* **Task to carry out**
Repeat only the lines below from the one containing "align-items: flex-start ->" through the one containing "table.meta tr:last-child td", inclusive, exactly as written.

* **Dataset content**
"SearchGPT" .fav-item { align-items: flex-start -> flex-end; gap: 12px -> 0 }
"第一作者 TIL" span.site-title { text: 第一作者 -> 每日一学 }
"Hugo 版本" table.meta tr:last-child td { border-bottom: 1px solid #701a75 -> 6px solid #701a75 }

--

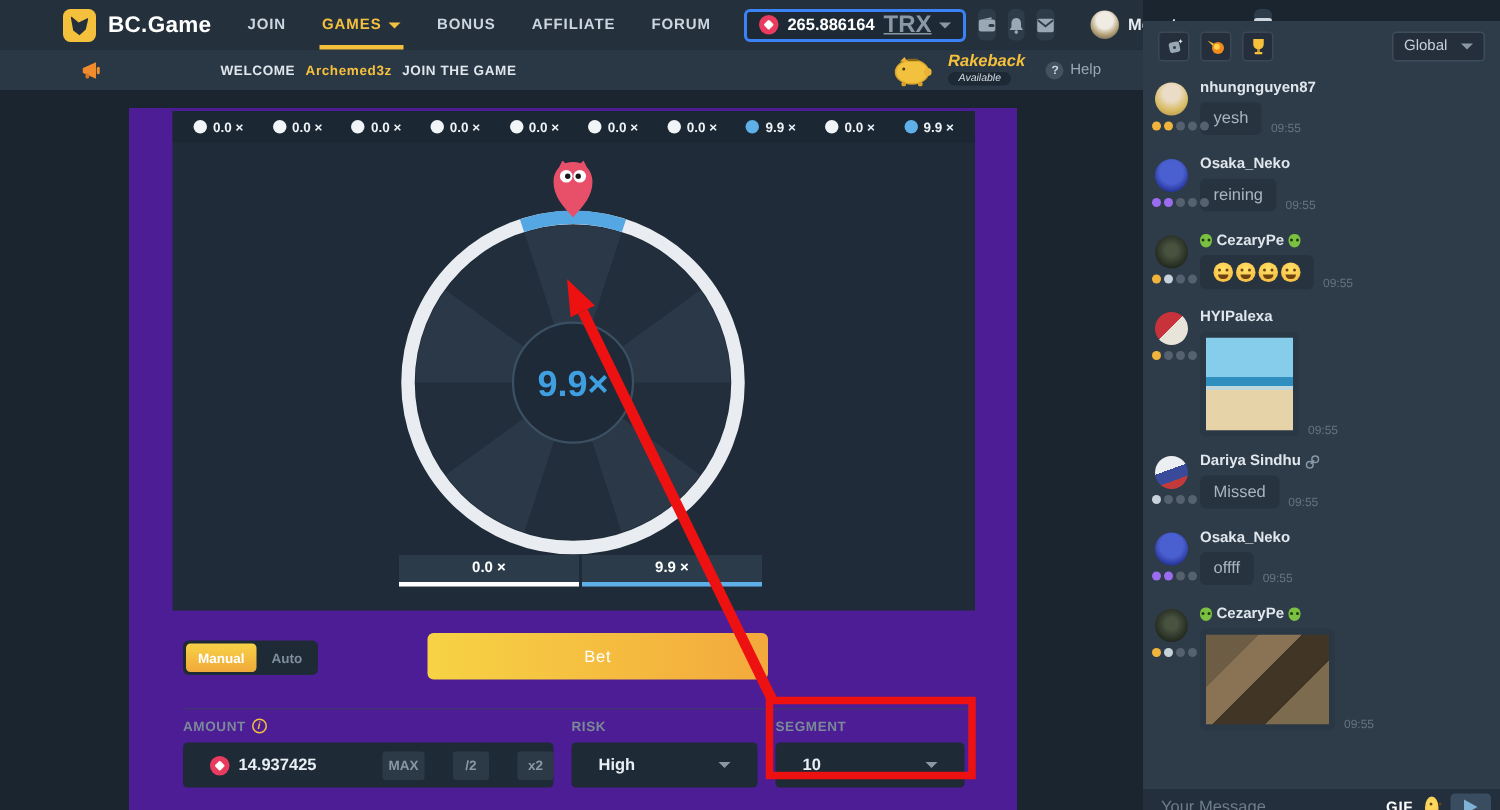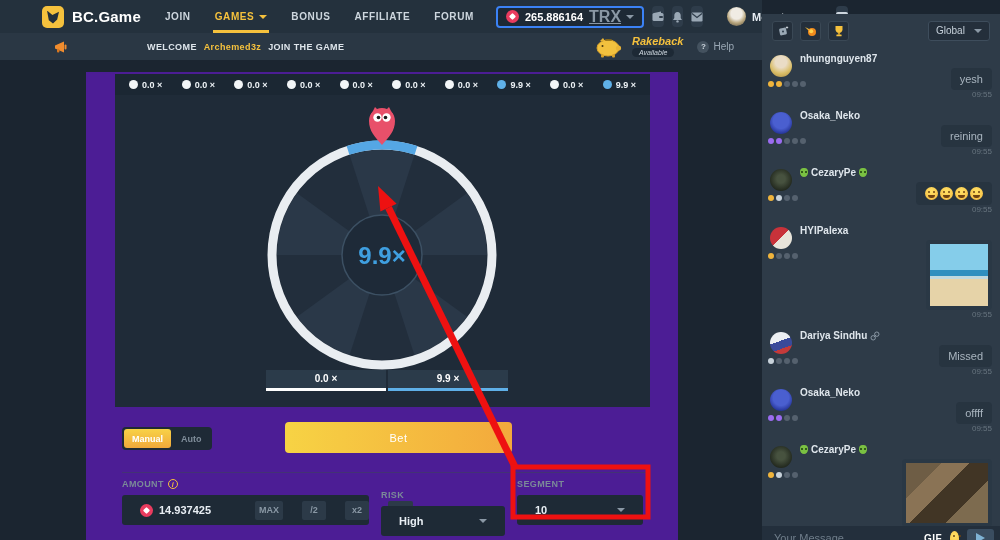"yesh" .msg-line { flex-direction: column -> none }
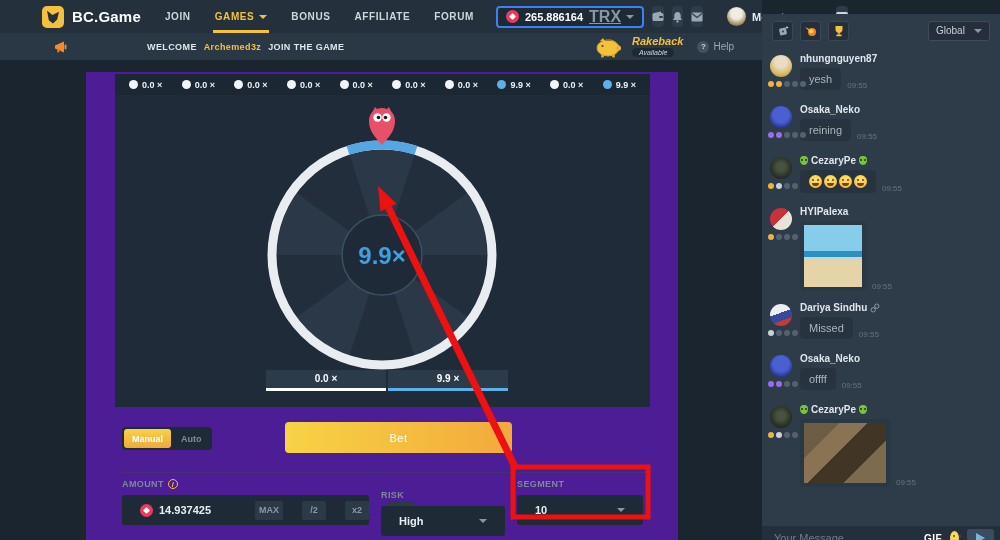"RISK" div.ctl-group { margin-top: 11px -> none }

* **Solution to the exercise**
"SearchGPT" .fav-item { align-items: flex-start -> flex-end; gap: 12px -> 0 }
"第一作者 TIL" span.site-title { text: 第一作者 -> 每日一学 }
"Hugo 版本" table.meta tr:last-child td { border-bottom: 1px solid #701a75 -> 6px solid #701a75 }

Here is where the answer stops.